### [Instructions to follow]
Find "располагается в commons." in the data below; transcribe the line it appears on and each line after it, exactly, to the end, and nothing else.

### [Detected change data]
______________________________
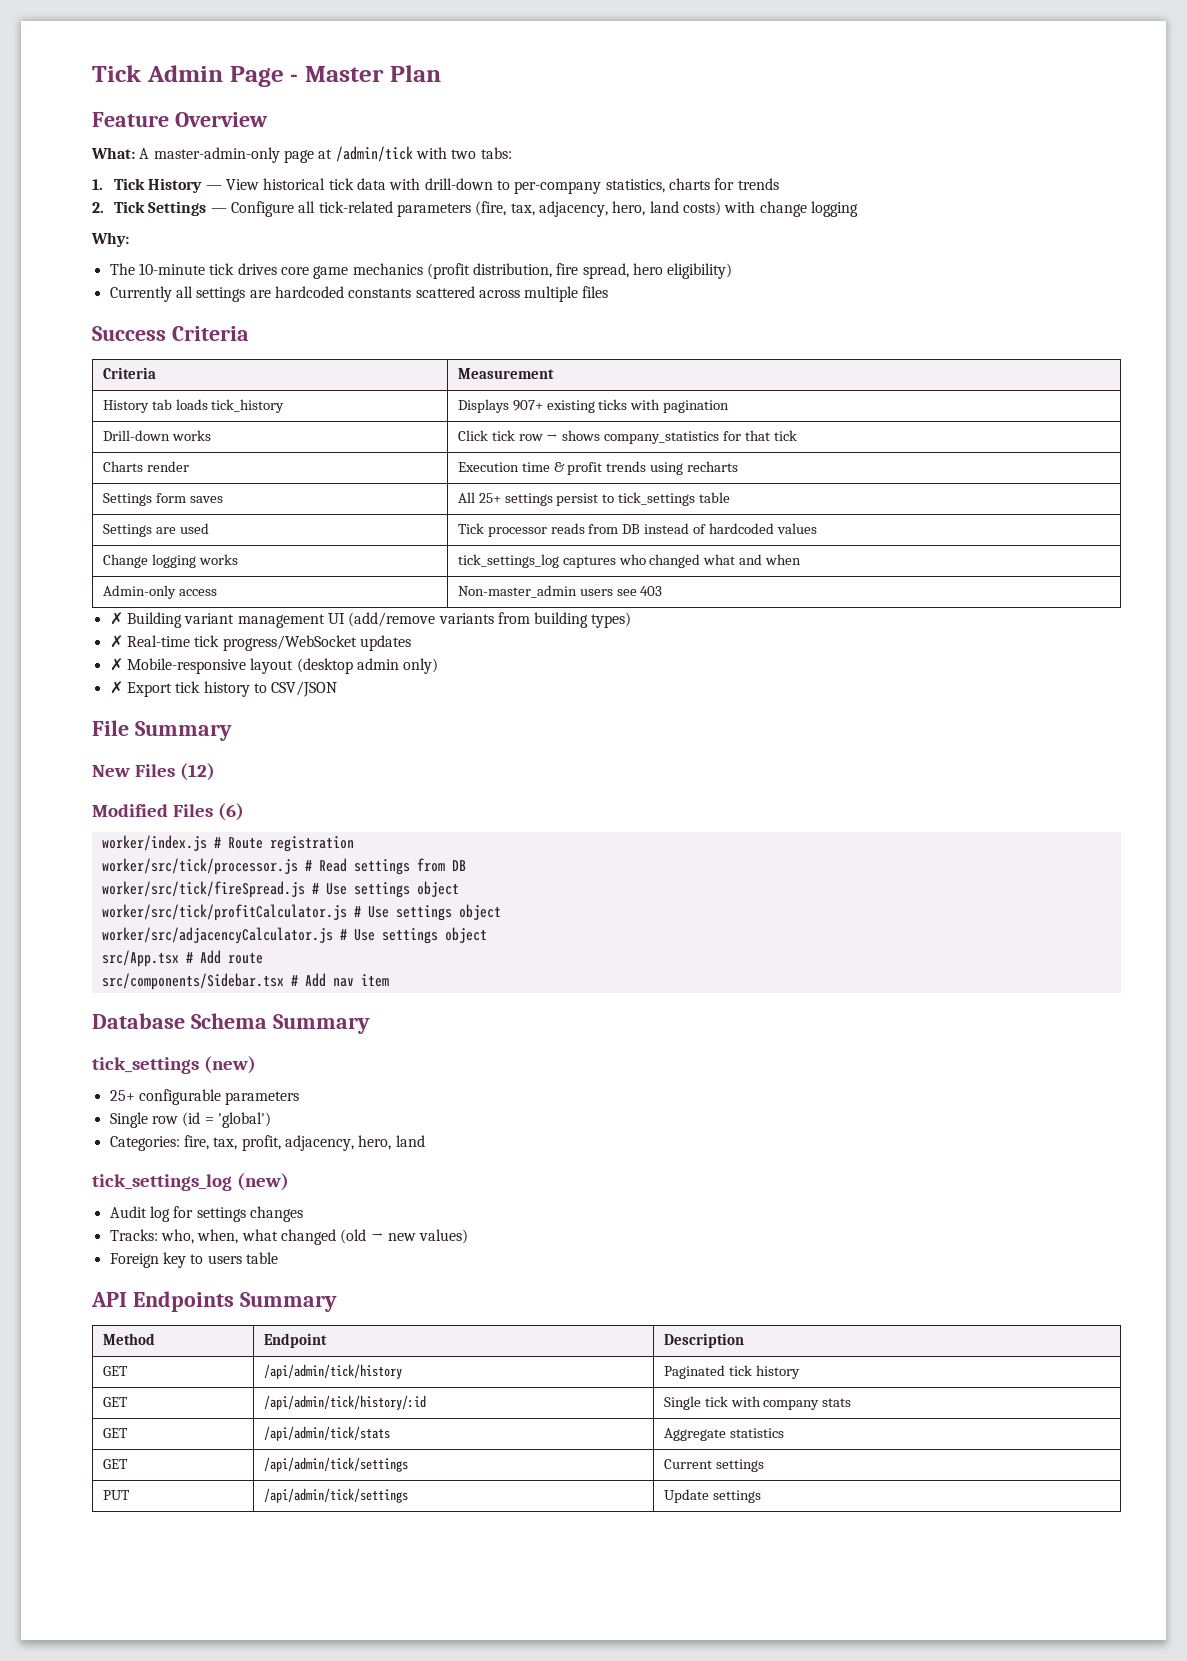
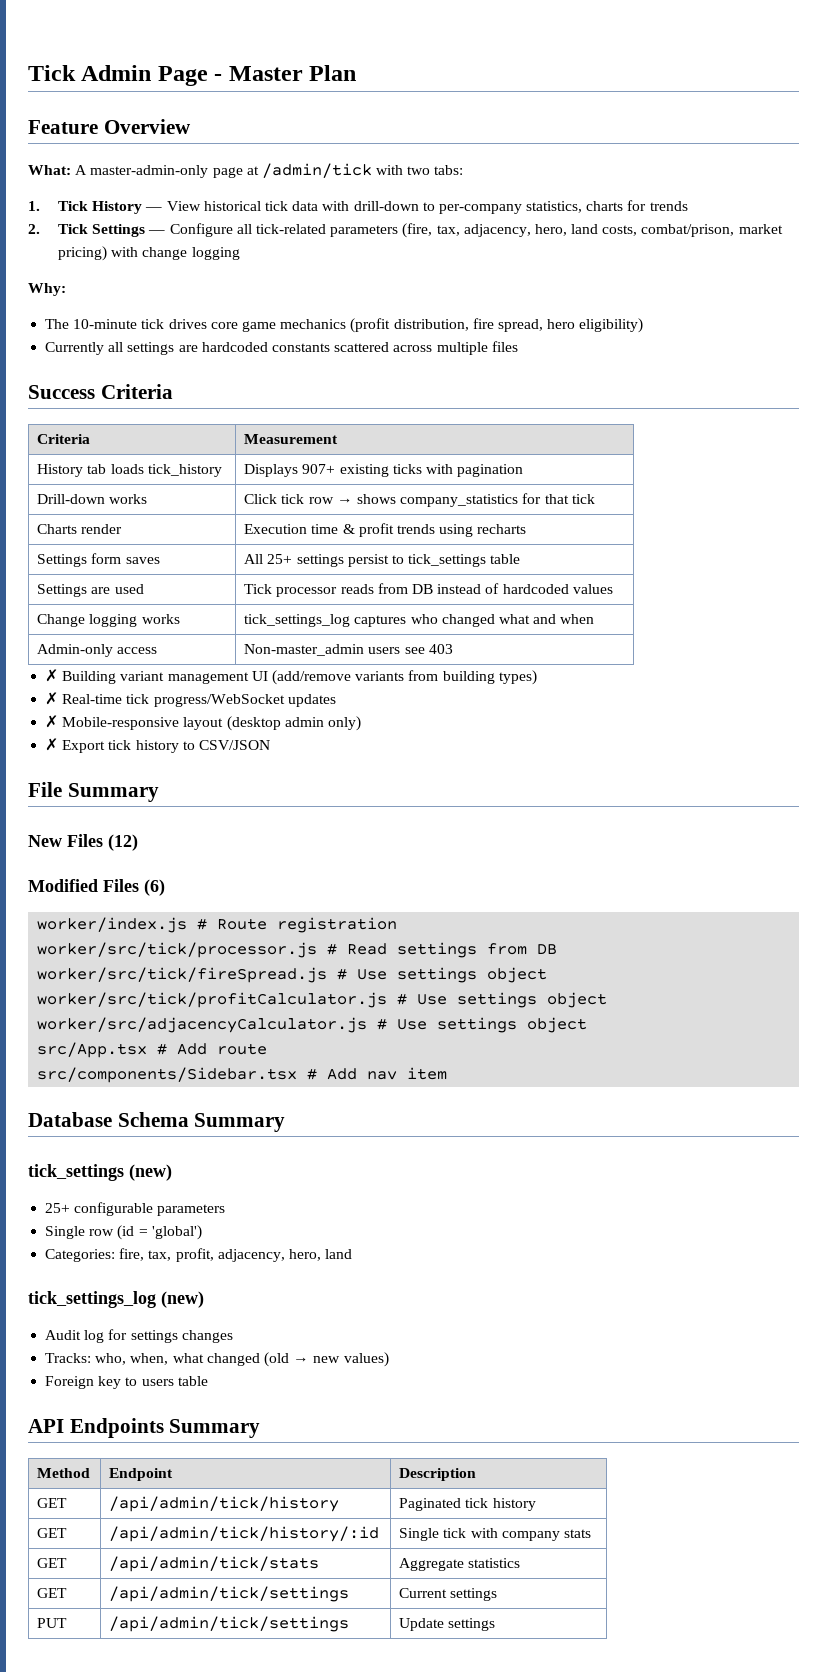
- 2. Tick Settings — Configure all tick-related parameters (fire, tax, adjacency, hero, land costs) with change logging
+ 2. Tick Settings — Configure all tick-related parameters (fire, tax, adjacency, hero, land costs, combat/prison, market pricing) with change logging

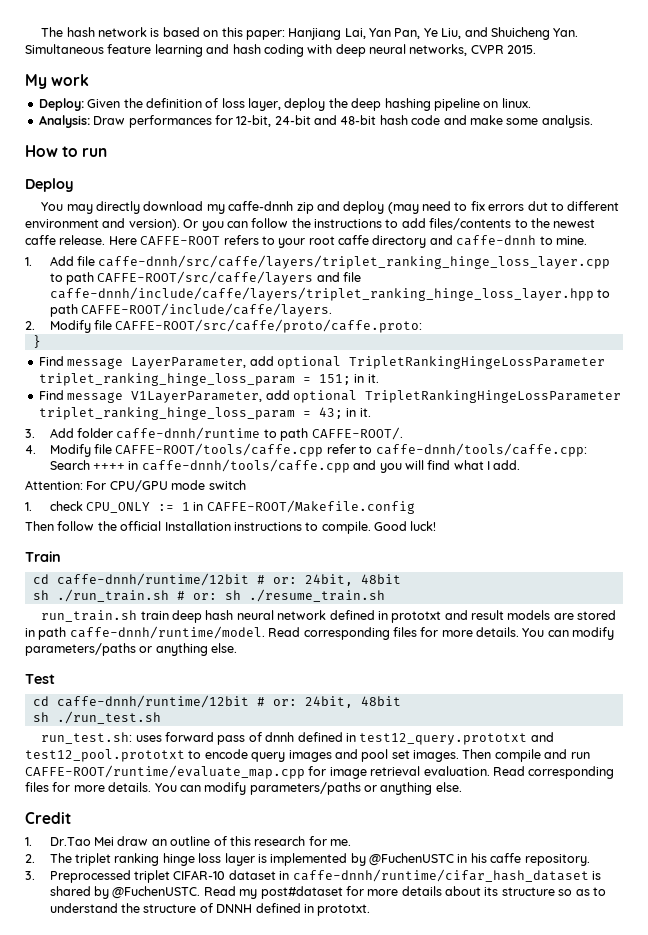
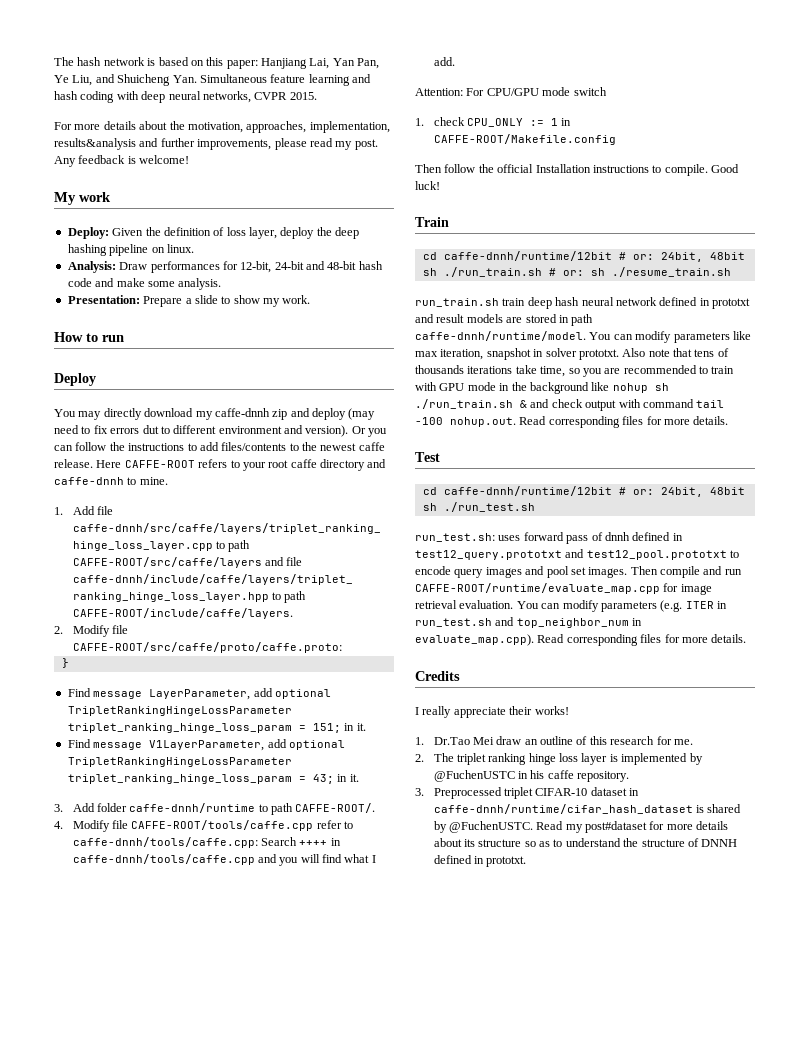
+ For more details about the motivation, approaches, implementation, results&analysis and further improvements, please read my post. Any feedback is welcome!
+ Presentation: Prepare a slide to show my work.
- run_train.sh train deep hash neural network defined in prototxt and result models are stored in path caffe-dnnh/runtime/model. Read corresponding files for more details. You can modify parameters/paths or anything else.
+ run_train.sh train deep hash neural network defined in prototxt and result models are stored in path caffe-dnnh/runtime/model. You can modify parameters like max iteration, snapshot in solver prototxt. Also note that tens of thousands iterations take time, so you are recommended to train with GPU mode in the background like nohup sh ./run_train.sh & and check output with command tail -100 nohup.out. Read corresponding files for more details.
- Then compile and run CAFFE-ROOT/runtime/evaluate_map.cpp for image retrieval evaluation. Read corresponding files for more details. You can modify parameters/paths or anything else.
- Credit
+ Then compile and run CAFFE-ROOT/runtime/evaluate_map.cpp for image retrieval evaluation. You can modify parameters (e.g. ITER in run_test.sh and top_neighbor_num in evaluate_map.cpp). Read corresponding files for more details.
+ Credits
+ I really appreciate their works!

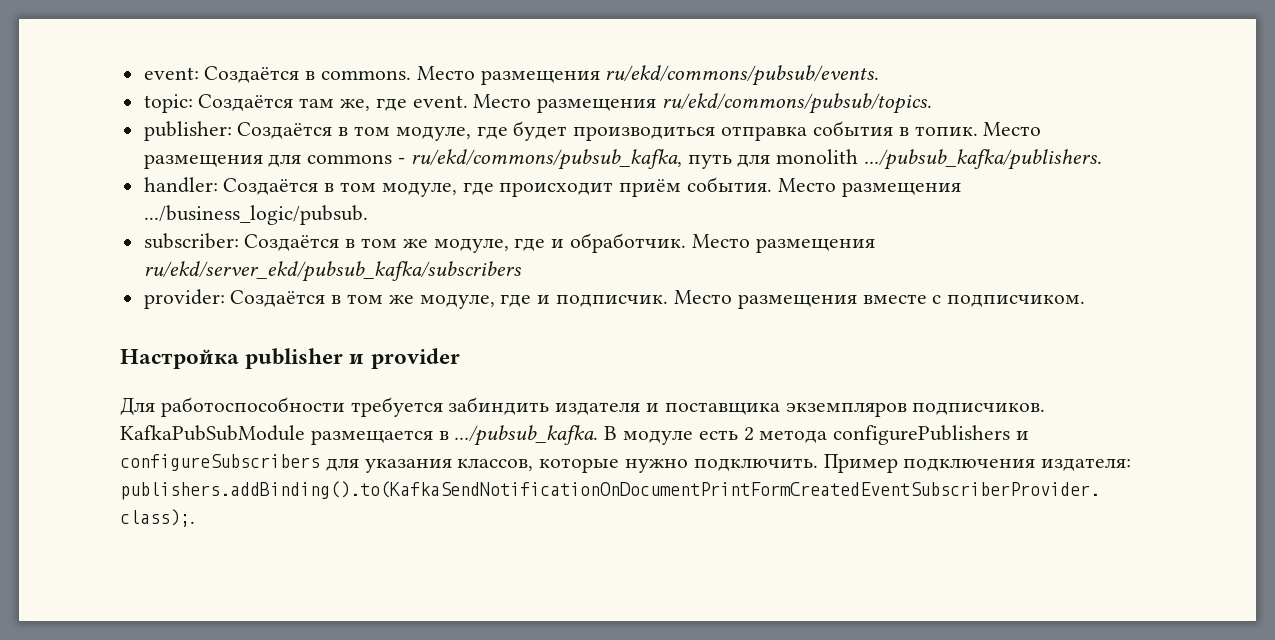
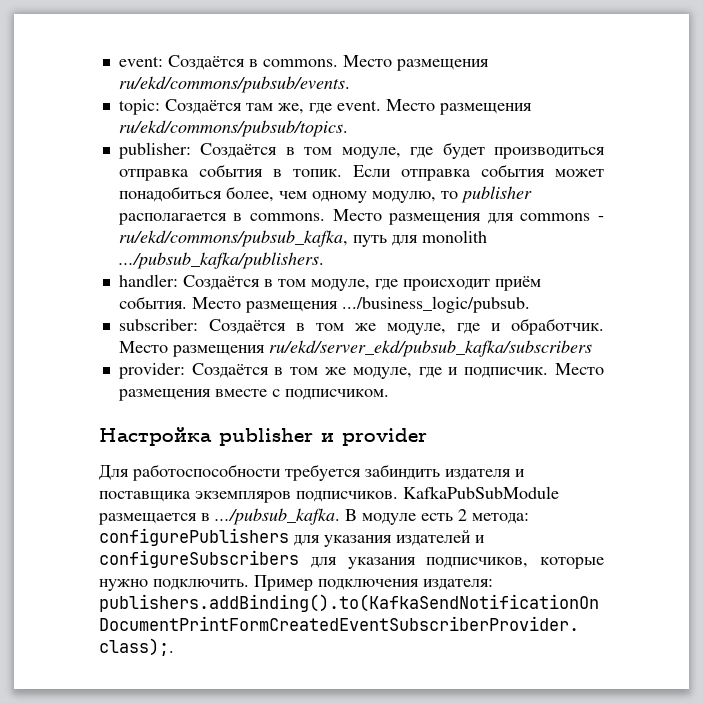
+ Если отправка события может понадобиться более, чем одному модулю, то publisher располагается в commons.
- KafkaPubSubModule размещается в .../pubsub_kafka. В модуле есть 2 метода configurePublishers и configureSubscribers для указания классов, которые нужно подключить.
+ KafkaPubSubModule размещается в .../pubsub_kafka. В модуле есть 2 метода: configurePublishers для указания издателей и configureSubscribers для указания подписчиков, которые нужно подключить.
______________________________
### [Exercise solution]
+ Если отправка события может понадобиться более, чем одному модулю, то publisher располагается в commons.
- KafkaPubSubModule размещается в .../pubsub_kafka. В модуле есть 2 метода configurePublishers и configureSubscribers для указания классов, которые нужно подключить.
+ KafkaPubSubModule размещается в .../pubsub_kafka. В модуле есть 2 метода: configurePublishers для указания издателей и configureSubscribers для указания подписчиков, которые нужно подключить.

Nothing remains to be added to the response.